Perdere un padre è la cosa più naturale per un figlio. È scritto se non nei casi in cui è il padre a perdere il figlio prima che si compia il percorso tipico della vita. È la più naturale ma non per questo la più attesa specialmente quando il padre vuole così tanto vivere che a 91 anni si rompe un femore e, nonostante i tanti acciacchi dell’età, vuole rimettersi in piedi e ci riesce. Specialmente quando quando il padre perde l’udito ma non la capacità di risolvere derivate e integrali di sicuro in gara con i migliori studenti di oggi, ai cui padri se non nonni, ha insegnato matematica e fisica ma spesso in competizione con i due nipoti, miei figli, due ingegneri preparati (di grande talento dicono i loro supervisor nelle due big web company in cui lavorano in Usa), a cui rimproverava di usare i computer e non le tavole logaritmiche.
Perdere un padre, come una madre, è nella natura umana, ma quando perdi tuo padre soffri di più perchè capire il dolore altrui è normale, sopportare quello proprio è sovrumano.
Eppure prima di perderlo ti sembrava sovrumano sopportare le sue volontà, non sempre in linea con i tuoi progetti giovanili, maturi e, perchè no, para senili, di sicuro più avventati dei suoi, reduce da un campo di concentramento, professore di vita democratico con tutti, despota con i suoi figli, ma affettuoso solo finchè gli davi ragione.
Non voleva mio padre, pur non sapendolo o non ammettendolo con se stesso, che seguissi quella che mi sembrava la mia strada iniziale.

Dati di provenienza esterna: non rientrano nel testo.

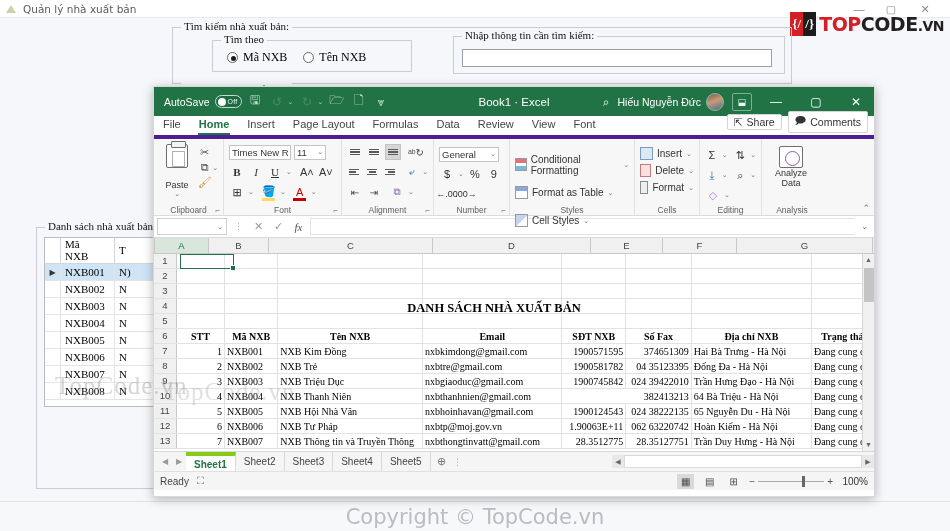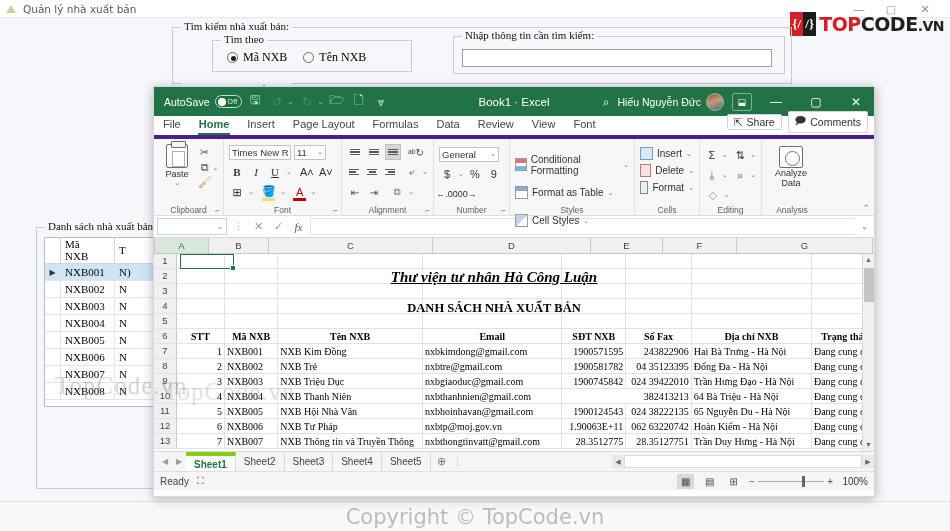--- a/index.html
+++ b/index.html
@@ -246,7 +246,7 @@
     content:""; position:absolute; left:5px; top:6px; width:11px; height:14px;
     background:#fff; border:1px solid #b0b0b0;
   }
-  .pasteLbl { font-size:9px; color:#333; margin-top:1px; }
+  .pasteLbl { font-size:9px; color:#333; margin-top:12px; }
   .mini-ico { font-size:11px; color:#555; width:15px; text-align:center; }
   .mini-ico.sciss { color:#5a5a5a; }
   .mini-ico.brush { color:#d08a2e; }

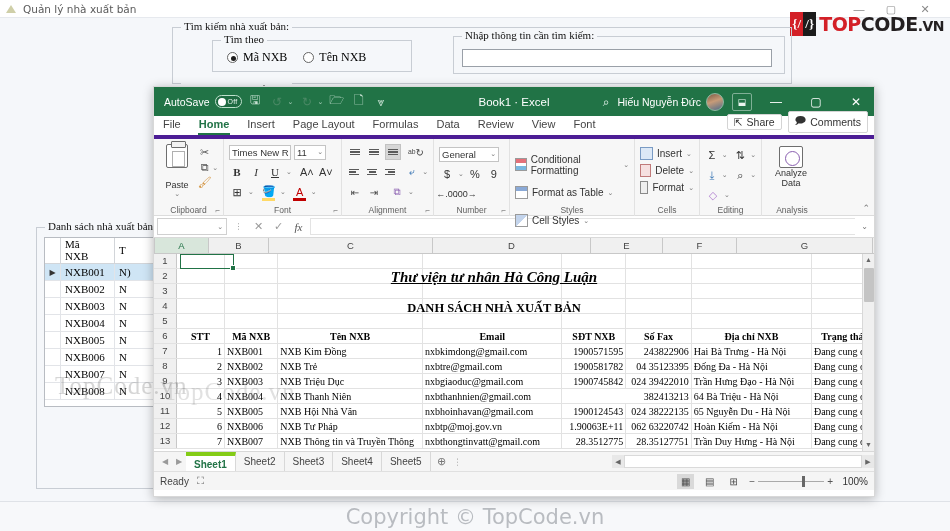--- a/index.html
+++ b/index.html
@@ -1007,7 +1007,6 @@
       </div>
     <div id="activecell"></div>
     <div id="title-overlay">
-      <div class="ov-title" id="ov-t1">Thư viện tư nhân Hà Công Luận</div>
       <div class="ov-title" id="ov-t2">DANH SÁCH NHÀ XUẤT BẢN</div>
     </div>
     <div id="vscroll">

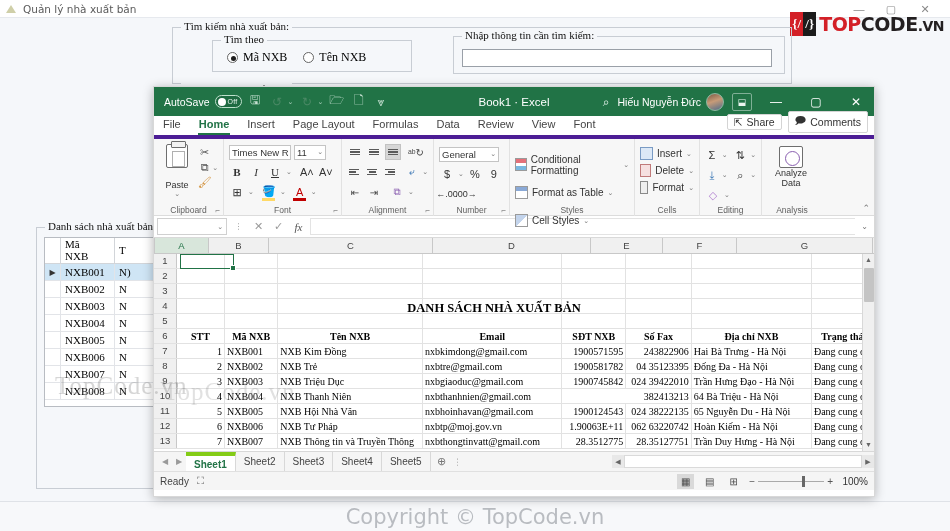--- a/index.html
+++ b/index.html
@@ -934,7 +934,7 @@
           <div class="gcell" style="width: 164px;">NXB Kim Đồng</div>
           <div class="gcell" style="width: 158px;">nxbkimdong@gmail.com</div>
           <div class="gcell r" style="width: 72px;">1900571595</div>
-          <div class="gcell r" style="width: 74px;">243822906</div>
+          <div class="gcell r" style="width: 74px;">374651309</div>
           <div class="gcell" style="width: 136px;">Hai Bà Trưng - Hà Nội</div>
           <div class="gcell" style="width: 70px;">Đang cung cá</div>
         </div>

O, meglio, volendo percorrere con le mie gambe le strade che lui non aveva potuto calpestare, mai chiedendosi (allora come poi) se i suoi sogni erano i miei, mi negò l’unico vero aiuto che gli chiesi appena laureato, più che lecito ovviamente perchè per lui l’onestà era un valore che veniva prima di tutto, anche della famiglia.
Me lo negò, la mia vita prese altre strade, le mie non le sue, anche se non percorsi la via allora per me maestra, non so e mai saprò se migliore o peggiore, comunque.
Ma oggi, attenuato lo stordimento che mi ha preso ieri, vi dico che perdere un padre non è la cosa più naturale per un figlio ma è un episodio traumatico e unico per tutti i miliardi di figli che hanno perso un padre, .
E io il mio, padre per quasi 95 anni dei suoi quasi 96 di vita, lo saluto, per sempre, da qui, con i miei lettori, perchè mi ha consentito due cose che ora focalizzo: col suo esempio positivo di apprezzare il valore inestimabile dell’onestà particolarmente caro a chi ci segue, col suo mancato aiuto di essere arrivato a scrivere proprio per voi.